Data extracted from a collection
━━━━━━━━
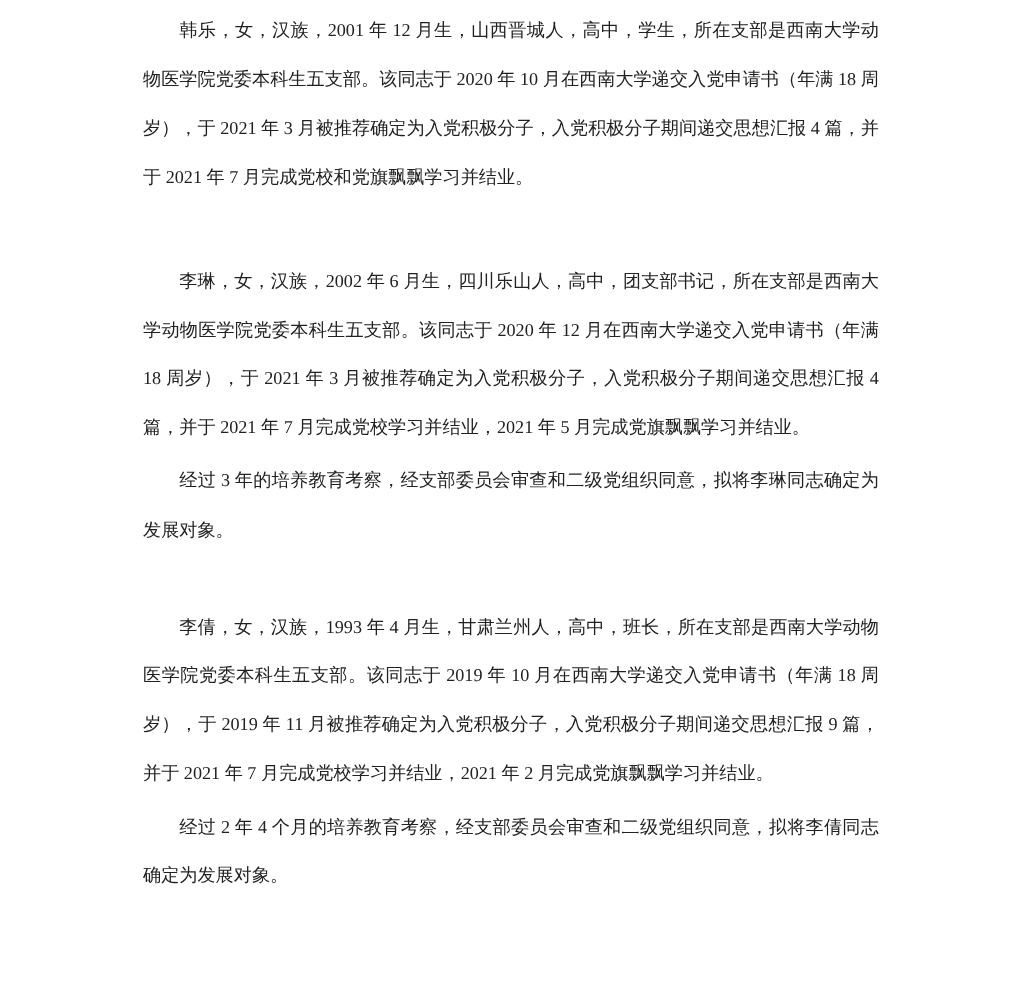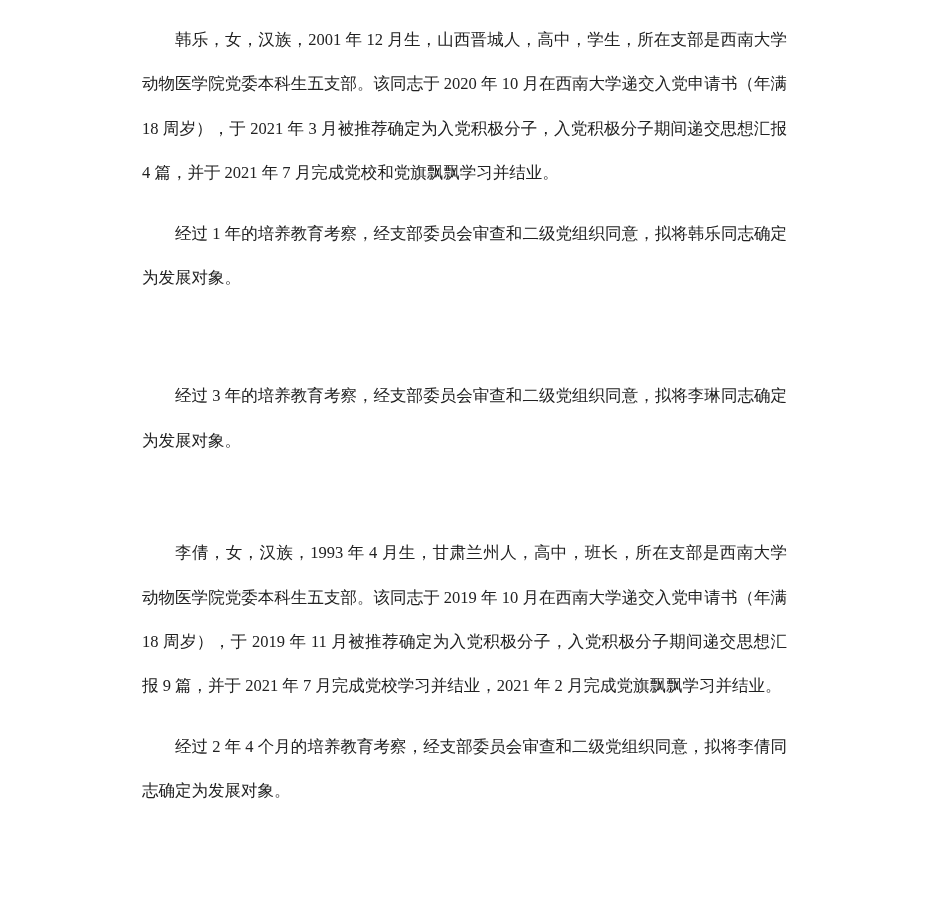--- a/index.html
+++ b/index.html
@@ -13,45 +13,45 @@
     overflow: hidden;
   }
   .page {
     box-sizing: border-box;
     width: 929px;
     height: 905px;
     padding: 2px 126px 0 126px;
     background: #ffffff;
   }
   .para {
-    margin: 16px;
+    margin: 4px;
     font-family: "Liberation Serif", "DejaVu Serif", serif;
     font-size: 16.5px;
     line-height: 44.4px;
     color: #212121;
     text-align: justify;
     text-indent: 2em;
     word-break: normal;
   }
   .gap-large { height: 42px; }
   .gap-small { height: 36px; }
 </style>
 </head>
 <body>
 
 <div class="page">
 
   <section>
     <p class="para">韩乐，女，汉族，2001 年 12 月生，山西晋城人，高中，学生，所在支部是西南大学动物医学院党委本科生五支部。该同志于 2020 年 10 月在西南大学递交入党申请书（年满 18 周岁），于 2021 年 3 月被推荐确定为入党积极分子，入党积极分子期间递交思想汇报 4 篇，并于 2021 年 7 月完成党校和党旗飘飘学习并结业。</p>
-    <p class="para">经过 1 年的培养教育考察，经支部委员会审查和二级党组织同意，拟将韩乐同志确定为发展对象。</p>
   </section>
 
   <div class="gap-large"></div>
 
   <section>
+    <p class="para">李琳，女，汉族，2002 年 6 月生，四川乐山人，高中，团支部书记，所在支部是西南大学动物医学院党委本科生五支部。该同志于 2020 年 12 月在西南大学递交入党申请书（年满 18 周岁），于 2021 年 3 月被推荐确定为入党积极分子，入党积极分子期间递交思想汇报 4 篇，并于 2021 年 7 月完成党校学习并结业，2021 年 5 月完成党旗飘飘学习并结业。</p>
     <p class="para">经过 3 年的培养教育考察，经支部委员会审查和二级党组织同意，拟将李琳同志确定为发展对象。</p>
   </section>
 
   <div class="gap-small"></div>
 
   <section>
     <p class="para">李倩，女，汉族，1993 年 4 月生，甘肃兰州人，高中，班长，所在支部是西南大学动物医学院党委本科生五支部。该同志于 2019 年 10 月在西南大学递交入党申请书（年满 18 周岁），于 2019 年 11 月被推荐确定为入党积极分子，入党积极分子期间递交思想汇报 9 篇，并于 2021 年 7 月完成党校学习并结业，2021 年 2 月完成党旗飘飘学习并结业。</p>
     <p class="para">经过 2 年 4 个月的培养教育考察，经支部委员会审查和二级党组织同意，拟将李倩同志确定为发展对象。</p>
   </section>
━━━━━━━━
● TASK OBJECTIVE:
Among the entries above, copy exactly only the lines starting with the one containing "box-sizing: border-box;" and going through the one containing "text-align: justify;", both ends included.

● WRITTEN ANSWER:
     box-sizing: border-box;
     width: 929px;
     height: 905px;
     padding: 2px 126px 0 126px;
     background: #ffffff;
   }
   .para {
-    margin: 16px;
+    margin: 4px;
     font-family: "Liberation Serif", "DejaVu Serif", serif;
     font-size: 16.5px;
     line-height: 44.4px;
     color: #212121;
     text-align: justify;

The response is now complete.